DATA EXTRACT =>
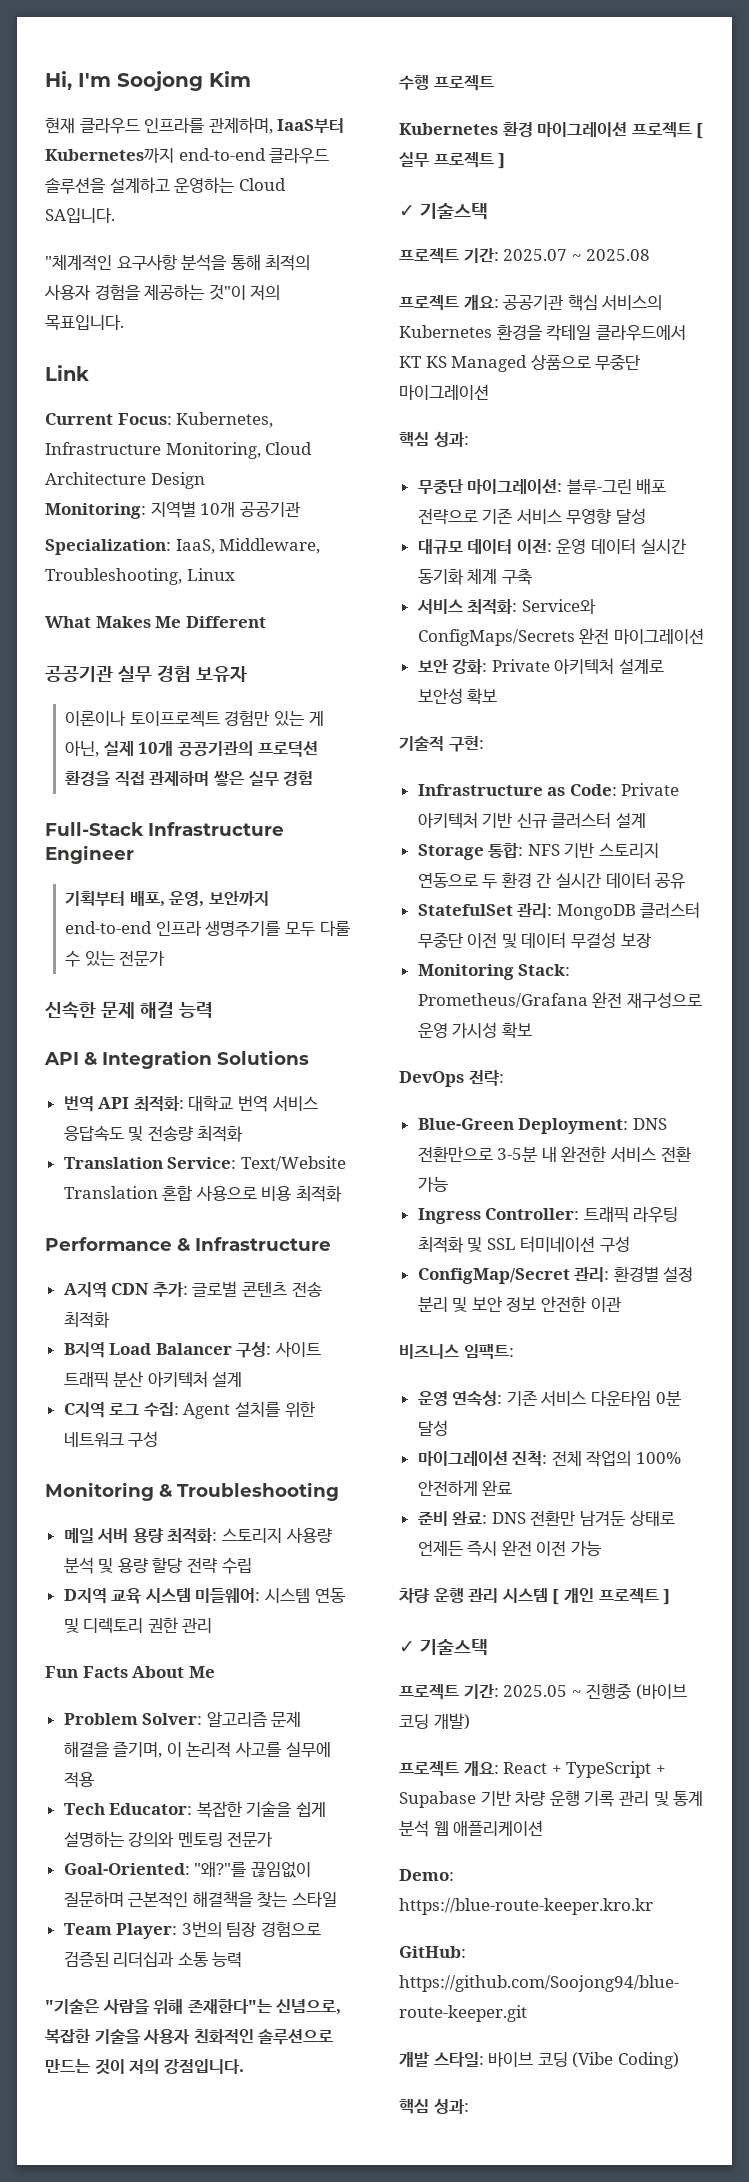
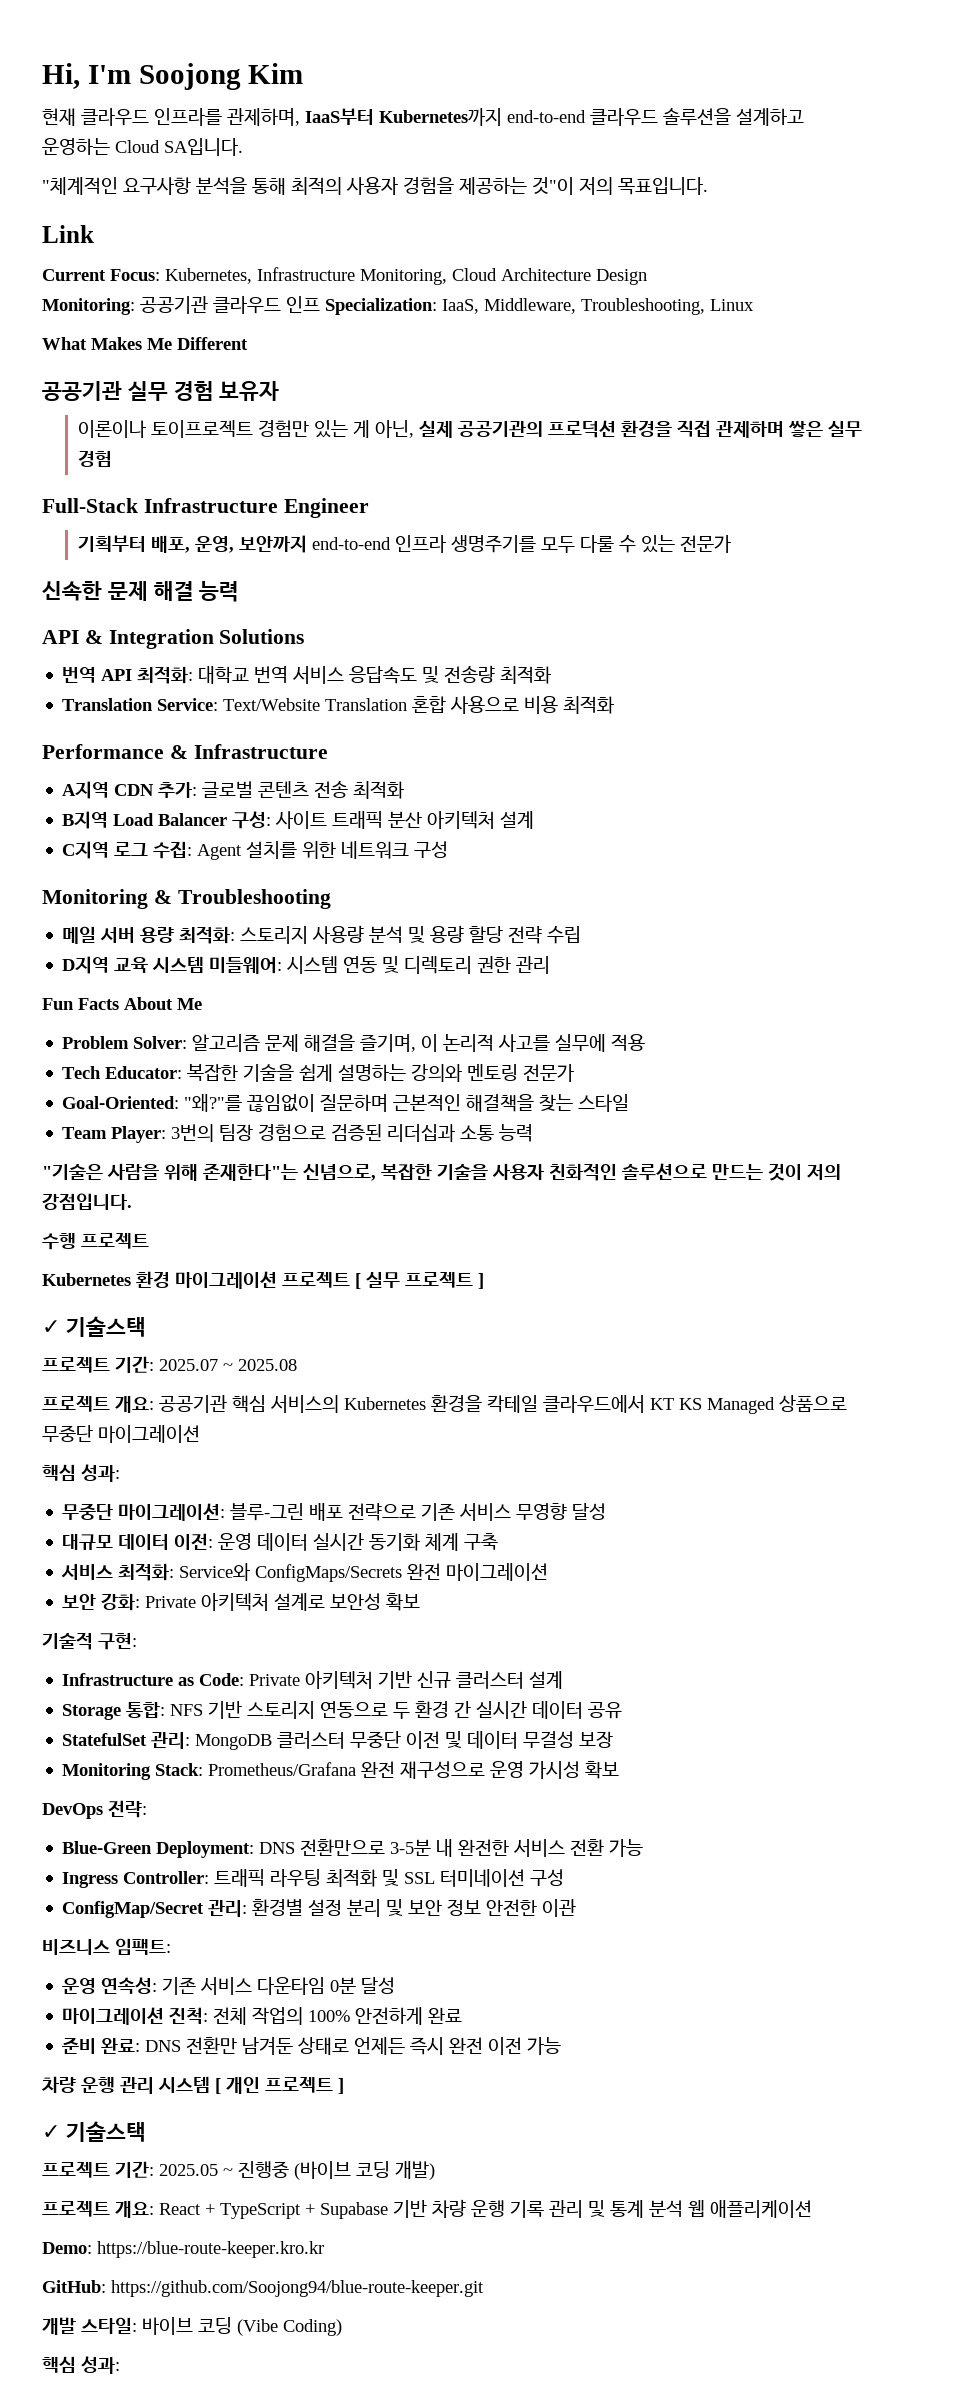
- Monitoring: 지역별 10개 공공기관
- Specialization: IaaS, Middleware, Troubleshooting, Linux
+ Monitoring: 공공기관 클라우드 인프 Specialization: IaaS, Middleware, Troubleshooting, Linux
- 이론이나 토이프로젝트 경험만 있는 게 아닌, 실제 10개 공공기관의 프로덕션 환경을 직접 관제하며 쌓은 실무 경험
+ 이론이나 토이프로젝트 경험만 있는 게 아닌, 실제 공공기관의 프로덕션 환경을 직접 관제하며 쌓은 실무 경험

YOUR INSTRUCTIONS => Every line from the one containing "- 이론이나 토이프로젝트" to the close of the records must be reproduced exactly. Include both ends and nothing more.

RESULT OF THE EXERCISE =>
- 이론이나 토이프로젝트 경험만 있는 게 아닌, 실제 10개 공공기관의 프로덕션 환경을 직접 관제하며 쌓은 실무 경험
+ 이론이나 토이프로젝트 경험만 있는 게 아닌, 실제 공공기관의 프로덕션 환경을 직접 관제하며 쌓은 실무 경험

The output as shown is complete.